Food jokes
If girls are vegan, why do they suck dick?
What type of flour do you buy an orphan? Self-raising.
What kind of flower do orphans use? Self-raising.
Why do orphans have water with their cereal?
Because dad never came home with the milk.
The cannibal says to the other cannibal, "I like it when humans fall from the sky because then they are meateor."
SPAGHETTI DEMON
These jokes are EGGxactly why I became a comedian, and I know how to BAKE on breakfast.
2 jokes in a row babyyyyy!
A B C D E F G.
Gummy bears are chasing me, one is red, one is blue. One is chewing up my shoe. Now I'm running for my life because the red one's got a knife!
What do cannibals call an orphanage?
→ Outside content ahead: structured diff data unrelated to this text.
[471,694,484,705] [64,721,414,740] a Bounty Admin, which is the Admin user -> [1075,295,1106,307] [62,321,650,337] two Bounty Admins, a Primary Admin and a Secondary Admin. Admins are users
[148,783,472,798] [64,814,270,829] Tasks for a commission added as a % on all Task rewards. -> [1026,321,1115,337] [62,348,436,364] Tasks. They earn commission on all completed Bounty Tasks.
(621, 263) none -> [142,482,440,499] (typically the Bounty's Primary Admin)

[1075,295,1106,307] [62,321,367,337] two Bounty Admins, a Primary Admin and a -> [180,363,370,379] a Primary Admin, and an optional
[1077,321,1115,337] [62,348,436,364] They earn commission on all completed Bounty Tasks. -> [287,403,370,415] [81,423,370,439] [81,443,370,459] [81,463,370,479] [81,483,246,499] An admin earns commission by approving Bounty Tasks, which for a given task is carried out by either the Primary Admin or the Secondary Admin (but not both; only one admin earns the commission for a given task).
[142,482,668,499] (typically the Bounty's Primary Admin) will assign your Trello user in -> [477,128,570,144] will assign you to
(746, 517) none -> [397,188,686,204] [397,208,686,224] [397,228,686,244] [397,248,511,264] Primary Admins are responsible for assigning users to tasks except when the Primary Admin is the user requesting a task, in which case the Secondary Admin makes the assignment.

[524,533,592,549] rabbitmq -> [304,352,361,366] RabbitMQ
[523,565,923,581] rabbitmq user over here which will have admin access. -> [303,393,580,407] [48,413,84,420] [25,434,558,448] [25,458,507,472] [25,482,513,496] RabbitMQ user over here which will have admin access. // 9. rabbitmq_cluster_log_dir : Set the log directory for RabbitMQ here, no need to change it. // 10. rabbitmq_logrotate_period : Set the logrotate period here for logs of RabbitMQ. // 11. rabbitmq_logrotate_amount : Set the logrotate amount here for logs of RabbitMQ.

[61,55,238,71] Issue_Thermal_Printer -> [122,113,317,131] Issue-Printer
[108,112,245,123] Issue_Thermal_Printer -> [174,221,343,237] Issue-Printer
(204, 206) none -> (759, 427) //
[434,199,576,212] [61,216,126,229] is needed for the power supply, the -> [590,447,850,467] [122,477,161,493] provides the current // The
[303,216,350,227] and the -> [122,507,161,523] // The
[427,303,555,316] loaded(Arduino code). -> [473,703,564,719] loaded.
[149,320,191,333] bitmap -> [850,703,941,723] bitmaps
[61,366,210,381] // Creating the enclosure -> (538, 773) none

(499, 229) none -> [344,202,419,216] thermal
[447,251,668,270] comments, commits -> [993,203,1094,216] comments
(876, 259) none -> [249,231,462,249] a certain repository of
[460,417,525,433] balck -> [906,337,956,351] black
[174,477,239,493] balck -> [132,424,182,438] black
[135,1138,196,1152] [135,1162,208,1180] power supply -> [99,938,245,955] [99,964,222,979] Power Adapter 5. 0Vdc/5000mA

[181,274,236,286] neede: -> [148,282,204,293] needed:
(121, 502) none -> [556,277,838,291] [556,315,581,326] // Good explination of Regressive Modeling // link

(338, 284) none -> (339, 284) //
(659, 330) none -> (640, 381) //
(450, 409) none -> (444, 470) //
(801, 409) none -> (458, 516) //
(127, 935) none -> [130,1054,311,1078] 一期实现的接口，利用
All you can eat buffet.
Why did the people get a chicken?
To make eggs.
What does this mean? 👊🥩
Why were the Twin Towers upset? Because they ordered pepperoni and cheese pizza, but instead got plain!
What's the difference between Donald Trump and an orange?
The orange tastes good.
What do apples and orphans have in common?
The apple gets picked.
Why did Jeffrey eat all the ice cream in one sitting?
To make room in the freezer for his special meat.
Welcome to the Church of the Holy Cabbage.
Lettuce pray.
What did the toaster say to the piece of bread? "I want you inside me."
Yo mama's teeth so yellow, I can't believe it's not butter!
Yo mamma is so stupid, she returned a donut because it had a hole in it.
What's the difference between an apple and an orphan?
Apples get picked.
You're so ugly you make Happy Meals cry.